Au Sénégal, les journalistes sportives face au sexisme
12 août 2025Les femmes journalistes sénégalaises s'imposent peu à peu dans l'univers de la lutte avec frappe, le sport le plus populaire au Sénégal. Un milieu profondément enraciné dans les traditions, et souvent peu accueillant à leur égard. Entre agressions verbales, violences sexuelles et menaces, ces professionnelles affrontent de nombreux obstacles pour exercer leur métier dans cet environnement hostile.
"Nous sommes confrontées a des agressions physiques, verbales, parfois sexuelles", raconte Khady Faye est l'une des rares femmes journalistes à couvrir la lutte sénégalaise. Ce sport traditionnel, très masculinisé et empreint de mysticisme, voit d'un mauvais œil l’arrivée des femmes dans ce milieu.
Harcèlements et agressions physiques
Bercée dans l'univers de la lutte depuis son enfance, la trentenaire a choisi de se spécialiser dans ce domaine après l'obtention de son diplôme de journalisme. Mais sa passion s'est vite transformée en cauchemar.
"C'est à cause de ces incidents que je n'assiste plus aux Open Presse, raconte-t-elle. Quand on dit Open Presse, normalement, cela concerne les lutteurs et la presse. Mais ils en profitent pour faire une démonstration de force. Parfois, quand tu y vas, il y a les accompagnateurs des lutteurs qui touchent tout ton corps, que ce soit les seins ou les fesses. Il m'est arrivé de rentrer chez moi et de pleurer parce qu'ils avaient touché mon corps. C'est comme si on me violait. Ils n'ont pas le droit de toucher à mon corps''.
Ndeye Coumba Faye, journaliste à Lutte TV, est parfois confrontée aux mêmes problèmes. Elle se souvient qu'"au lendemain de la victoire de Balla Gaye sur Yékini, j'étais l'envoyée spéciale de ma rédaction pour recueillir les premiers mots de Balla Gaye chez lui à Guédiawaye. Arrivée sur place, il y avait un monde fou. Donc, à la descente de la voiture, ils avaient cassé les lampadaires. Par amour pour mon métier, je me suis jetée dans la foule, car il fallait passer par là pour pouvoir entrer dans la maison de Balla Gaye. Il y a eu trois ou quatre hommes qui se sont jetés sur moi. Ils ont pratiquement tiré mon pantalon. Heureusement, il y avait deux coéquipiers de Balla Gaye qui m'avaient reconnue et qui leur ont dit : "Laissez-la, c'est une journaliste''.
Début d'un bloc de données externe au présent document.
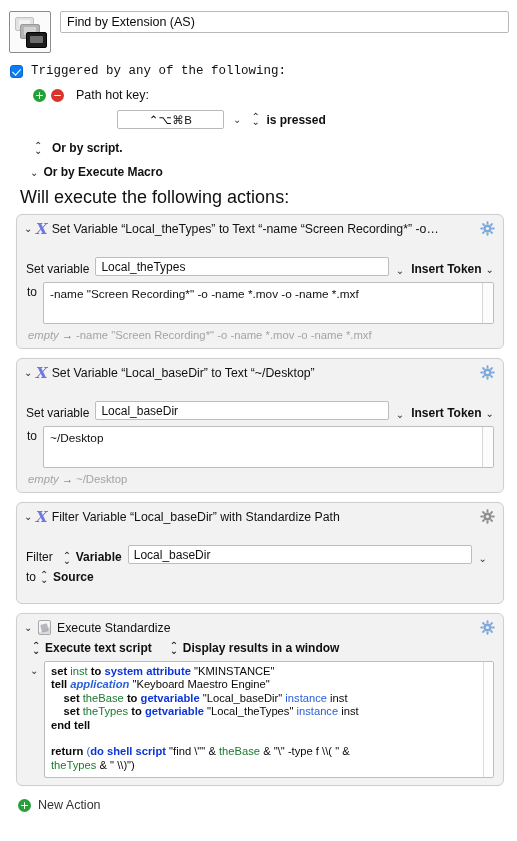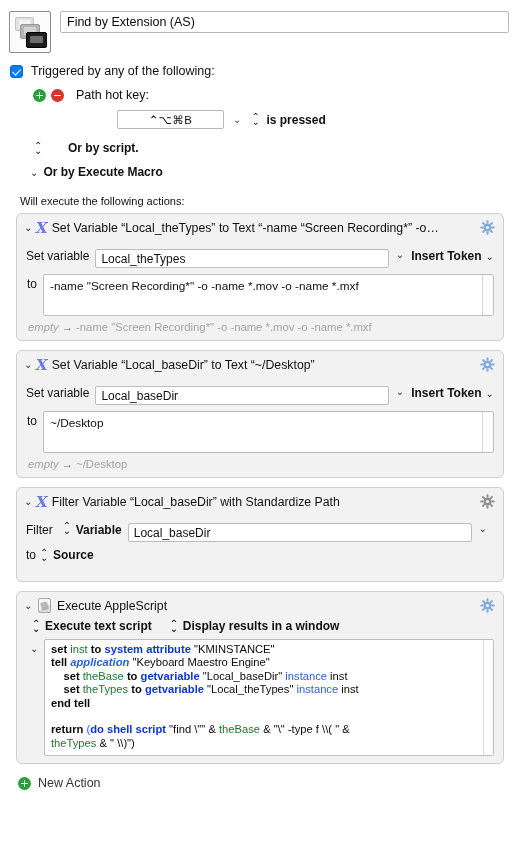--- a/index.html
+++ b/index.html
@@ -32,21 +32,21 @@
   .title-field {
     margin-left: 9px; flex: 1 1 auto; height: 22px;
     border: 1px solid #b9b9b9; border-radius: 2px; background: #fff;
     display: flex; align-items: center; padding: 0 6px;
     font-size: 12.5px; color: #0a0a0a;
   }
 
   
   .trig { padding: 0 8px 0 10px; }
   .row { display: flex; align-items: center; }
-  .r-trigger { margin-top: 11px; }
+  .r-trigger { margin-top: 11px; font-family: Liberation Mono, monospace; }
   .cbx {
     width: 13px; height: 13px; flex: 0 0 13px; border-radius: 3px;
     background: #0a7cf4; position: relative; border: 1px solid #0a69d0;
   }
   .cbx:after {
     content: ""; position: absolute; left: 3px; top: 1px;
     width: 4px; height: 7px; border: solid #fff; border-width: 0 1.9px 1.9px 0;
     transform: rotate(42deg);
   }
   .lbl-trigger { margin-left: 8px; font-size: 12.5px; }
@@ -74,28 +74,28 @@
   }
   .chev { margin-left: 9px; color: #3c3c3c; font-size: 10px; }
   .updown {
     display: inline-block; margin-left: 10px; width: 9px; position: relative;
     color: #2a2a2a; font-size: 9px; line-height: 1;
   }
   .updown:before { content: "\2303"; display:block; line-height:5px; font-size:10px; }
   .updown:after  { content: "\2304"; display:block; line-height:6px; font-size:10px; }
   .is-pressed { margin-left: 6px; font-size: 12px; font-weight: bold; }
 
-  .r-script  { margin-top: 12px; padding-left: 20px; gap: 16px; }
+  .r-script  { margin-top: 12px; padding-left: 20px; }
   .r-execmac { margin-top: 10px; padding-left: 20px; }
   .r-web     { margin-top: 10px; padding-left: 20px; }
   .b-txt { font-weight: bold; font-size: 12px; margin-left: 5px; }
   .n-txt { font-size: 12.5px; }
   .chev-d { font-size: 10px; color: #2b2b2b; }
 
-  .will-exec { margin-top: 16px; padding-left: 10px; font-size: 11px; }
+  .will-exec { margin-top: 8px; padding-left: 10px; font-size: 18px; }
 
   
   .actions { margin-top: 6px; padding: 0 13px 0 16px; }
   .action {
     border: 1px solid #cfcfcf; border-radius: 6px;
     background: #f2f2f2; margin-bottom: 9px; position: relative;
     box-shadow: 0 0 0 .5px rgba(0,0,0,.02);
   }
   .act-head { display: flex; align-items: center; padding: 6px 8px 4px 7px; }
   .disc { font-size: 10px; color: #2e2e2e; flex: 0 0 auto; width: 11px; }
@@ -117,21 +117,21 @@
     font-size: 12.3px; color: #111; white-space: nowrap; overflow: hidden;
     text-overflow: ellipsis; flex: 1 1 auto;
   }
   .gear {
     flex: 0 0 15px; width: 15px; height: 15px; margin-left: 6px;
     position: relative;
   }
   .gear svg { display: block; }
 
   .act-body { padding: 0 9px 7px 9px; }
-  .fld-row { display: flex; align-items: flex-start; margin-top: 10px; }
+  .fld-row { display: flex; align-items: flex-end; margin-top: 17px; }
   .fld-lbl { font-size: 12px; margin-right: 6px; white-space: nowrap; }
   .fld-lbl.b { font-weight: bold; }
   .input {
     flex: 1 1 auto; height: 19px; background: #fff; border: 1px solid #bdbdbd;
     border-radius: 2px; display: flex; align-items: center; padding: 0 5px;
     font-size: 12px; color: #111; min-width: 0;
   }
   .combo-chev { margin: 0 7px 0 7px; font-size: 10px; color: #333; }
   .ins-token { font-size: 12px; font-weight: bold; white-space: nowrap; }
   .ins-token .chev-d { margin-left: 4px; font-weight: normal; }
@@ -385,21 +385,21 @@
           <b>Source</b>
         </div>
         <div class="filter-tail"></div>
       </div>
     </div>
 
     <div class="action">
       <div class="act-head">
         <span class="disc">⌄</span>
         <span class="as-icon"></span>
-        <span class="act-title">Execute AppleScript</span>
+        <span class="act-title">Execute Standardize</span>
         <span class="gear">
           <svg width="15" height="15" viewBox="0 0 20 20">
               <g fill="#7fa9d8">
                 <circle cx="10" cy="10" r="5.4"></circle>
                 <g>
           <rect x="8.7" y="0.4" width="2.6" height="4.2" rx="1"></rect>
                   <rect x="8.7" y="15.4" width="2.6" height="4.2" rx="1"></rect>
           <rect x="0.4" y="8.7" width="4.2" height="2.6" rx="1"></rect>
                   <rect x="15.4" y="8.7" width="4.2" height="2.6" rx="1"></rect>
           <rect x="8.7" y="0.4" width="2.6" height="4.2" rx="1" transform="rotate(45 10 10)"></rect>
Une couverture médiatique limitée pour les femmes
Tout comme leurs collègues hommes, les femmes sont autorisées à couvrir les combats de lutte.
Cependant, le véritable défi pour ces femmes journalistes est l'accès aux vestiaires des lutteurs. Des espaces traditionnellement interdits aux femmes.
"Il y a des trucs mystiques que les lutteurs amènent aux stades, explique Khady Faye. Les femmes ne doivent pas les voir ni même être près de ça. Dès que tu essaies de t'approcher, les lutteurs te brutalisent. On nous met dans la tête que si tu regardes ça, tu ne pourras plus enfanter, tu ne pourras plus avoir de mari, parce que c'est dangereux. Ça me fait flipper. Moi, à un moment donné, je me disais : "Est-ce que j'en aurai ?” Parfois, on recevait des menaces mystiques quand on dérangeait un lutteur. Mais, par la grâce de Dieu, j'ai pu me marier et avoir des enfants''.
Modernité et professionnalisme
Malgré les nombreux risques auxquels elles sont confrontées, l'arrivée des femmes journalistes a apporté une touche moderne et plus professionnelle, estime Bécaye Mbaye, spécialiste de la lutte avec frappe sénégalaise.
Selon lui, "la lutte, avant, était couverte par les communicateurs traditionnels. C'est vrai que ce sont des journalistes, mais des journalistes traditionnels, alors qu'il y a des journalistes femmes qui sont sorties des grandes écoles et qui ont pratiqué le journalisme sportif. Elles ont apporté beaucoup de choses à la lutte, par rapport aux lutteurs, par rapport à leurs familles et à leur façon de pratiquer la lutte. Si vous regardez bien, il y a beaucoup de médias qui ont embauché des femmes, parce qu'elles apportent non seulement la touche professionnelle, mais aussi elles connaissent les lutteurs et la tradition sénégalaise''.
Malgré les menaces et les agressions, Ndèye Coumba et ses consœurs se battent pour se faire respecter dans le milieu de la lutte avec frappe sénégalaise, un univers souvent hostile à la présence des femmes.